Pelosi’s decision to take the floor followed a statement earlier in the day by Senate Majority Leader Mitch McConnell (R-KY) and Minority Leader Chuck Schumer (D-NY), announcing a two-year budget deal that increases military spending at the behest of President Trump, at a cost of $160 billion and provides approximately $128 billion in non-defense discretionary spending. It now heads back to the House for another vote, where it will be met with strong pushback. If it passes the House, it will go to Trump’s desk to be signed.
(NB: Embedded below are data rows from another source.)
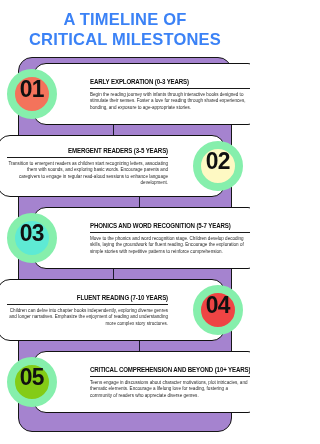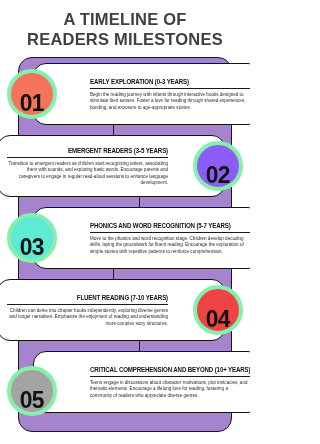--- a/index.html
+++ b/index.html
@@ -24,21 +24,21 @@
   .title-block {
     padding: 9px 10px 6px 10px;
     text-align: center;
   }
   .title-line {
     font-family: "Liberation Sans", sans-serif;
     font-weight: bold;
     font-size: 16.5px;
     line-height: 20px;
     letter-spacing: 0.2px;
-    color: #404040;
+    color: #3b82f6;
     white-space: nowrap;
   }
 
   
   .panel {
     position: absolute;
     left: 18px;
     top: 57px;
     width: 214px;
     height: 375px;
@@ -101,44 +101,44 @@
     letter-spacing: 0.01px;
   }
   .card.right-badge .card-body { text-align: right; }
 
   
   .badge {
     position: absolute;
     width: 50px;
     height: 50px;
     border-radius: 50%;
-    border: 4px solid #86efac;
+    border: 8px solid #86efac;
     display: flex;
-    align-items: flex-end;
+    align-items: flex-start;
     justify-content: center;
     z-index: 4;
   }
   .badge-num {
     font-family: "Liberation Sans", sans-serif;
     font-weight: bold;
     font-size: 24px;
     line-height: 24px;
     color: #111111;
     letter-spacing: -0.5px;
     transform: scaleX(0.95);
   }
 </style>
 </head>
 <body>
 
 <div class="poster">
 
   <div class="title-block">
     <div class="title-line">A TIMELINE OF</div>
-    <div class="title-line">READERS MILESTONES</div>
+    <div class="title-line">CRITICAL MILESTONES</div>
   </div>
 
   <div class="panel">
     <div id="spines">
         <div class="spine" style="top: 67px; height: 10px; left: 94px;"></div>
         <div class="spine" style="top: 139px; height: 10px; left: 120px;"></div>
         <div class="spine" style="top: 211px; height: 10px; left: 94px;"></div>
         <div class="spine" style="top: 283px; height: 10px; left: 120px;"></div>
       </div>
     <div id="cards">
@@ -152,21 +152,21 @@
         <div class="badge" style="background: rgb(244, 115, 91); top: 11px; left: -12px;">
           <div class="badge-num">01</div>
         </div>
         <div class="card right-badge" style="top: 77px;">
           <div class="card-text">
             <div class="card-heading">EMERGENT READERS (3-5 YEARS)</div>
             <div class="rule"></div>
             <div class="card-body">Transition to emergent readers as children start recognizing letters, associating them with sounds, and exploring basic words. Encourage parents and caregivers to engage in regular read-aloud sessions to enhance language development.</div>
           </div>
         </div>
-        <div class="badge" style="background: #8b5cf6; top: 83px; right: -12px;">
+        <div class="badge" style="background: #fef9c3; top: 83px; right: -12px;">
           <div class="badge-num">02</div>
         </div>
         <div class="card left-badge" style="top: 149px;">
           <div class="card-text">
             <div class="card-heading">PHONICS AND WORD RECOGNITION (5-7 YEARS)</div>
             <div class="rule"></div>
             <div class="card-body">Move to the phonics and word recognition stage. Children develop decoding skills, laying the groundwork for fluent reading. Encourage the exploration of simple stories with repetitive patterns to reinforce comprehension.</div>
           </div>
         </div>
         <div class="badge" style="background: #5eead4; top: 155px; left: -12px;">
@@ -182,19 +182,19 @@
         <div class="badge" style="background: #ef4444; top: 227px; right: -12px;">
           <div class="badge-num">04</div>
         </div>
         <div class="card left-badge" style="top: 293px;">
           <div class="card-text">
             <div class="card-heading">CRITICAL COMPREHENSION AND BEYOND (10+ YEARS)</div>
             <div class="rule"></div>
             <div class="card-body">Teens engage in discussions about character motivations, plot intricacies, and thematic elements. Encourage a lifelong love for reading, fostering a community of readers who appreciate diverse genres.</div>
           </div>
         </div>
-        <div class="badge" style="background: #a3a3a3; top: 308px; left: -12px;">
+        <div class="badge" style="background: #84cc16; top: 299px; left: -12px;">
           <div class="badge-num">05</div>
         </div>
       </div>
   </div>
 
 </div>
 
 </body></html>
Pelosi opposed the budget deal because it failed to address the underlying issue that sparked last month’s shutdown, longterm protections for DACA recipients. On Wednesday, she announced that she and “a large number” of her Democratic House colleagues would oppose any deal put forward without protections for DACA recipients, including the most recent budget legislation.
“There will be billions in funding to fight opioids, to strengthen our veterans and the (National Institutes of Health), to build job-creating rural infrastructure and broadband, and to fund access to child care and quality higher education,” Pelosi said in a written statement, but without protections for DACA recipients, “this package does not have my support.”
Across social media on Wednesday, users noted the contrast between the actions of Senate Democrats, who appeared to have caved to pressure and abandoned their immigration demands, and Pelosi’s clear strike on behalf of Dreamers:
Some also noted the somewhat unique nature of Pelosi’s action, which she has never undertaken during her lengthy tenure in politics and which is highly unusual in the House:
Chances of a government shutdown dimmed this week following the Senate deal, but Pelosi’s public demonstration indicates a fight could be coming in the House. A number of House Democrats are now demanding a debate on immigration and have called on House Speaker Paul Ryan to allow for such a conversation.
“What are you afraid of?” Pelosi said. “Give us a vote. Let the House work its will.”
A spokesperson for Ryan, AshLee Strong, said the speaker does not intend to open up a debate on immigration in the House.
“Speaker Ryan has already repeatedly stated we intend to do a DACA and immigration reform bill — one that the president supports,” Strong said.
Democrats aren’t the only source of opposition Ryan may have to worry about. The far-right House Freedom Caucus has also indicated several members may move against the deal.
“I’m afraid the numbers will get so high and the debt ceiling will be added and it will be a Christmas tree of spending — that a lot of votes will be bought,” said Rep. Mark Meadows (R-NC) in an interview with MSNBC.
“This is a bad, bad, bad, bad — you could say ‘bad’ a hundred times — deal,” Rep. Jim Jordan (R-OH) added. “When you put it all together, a quarter-of-a-trillion-dollar increase in discretionary spending — not what we’re supposed to be doing.”
The government is set to shut down again once funding runs out on February 8, if no budget deal is reached in the House.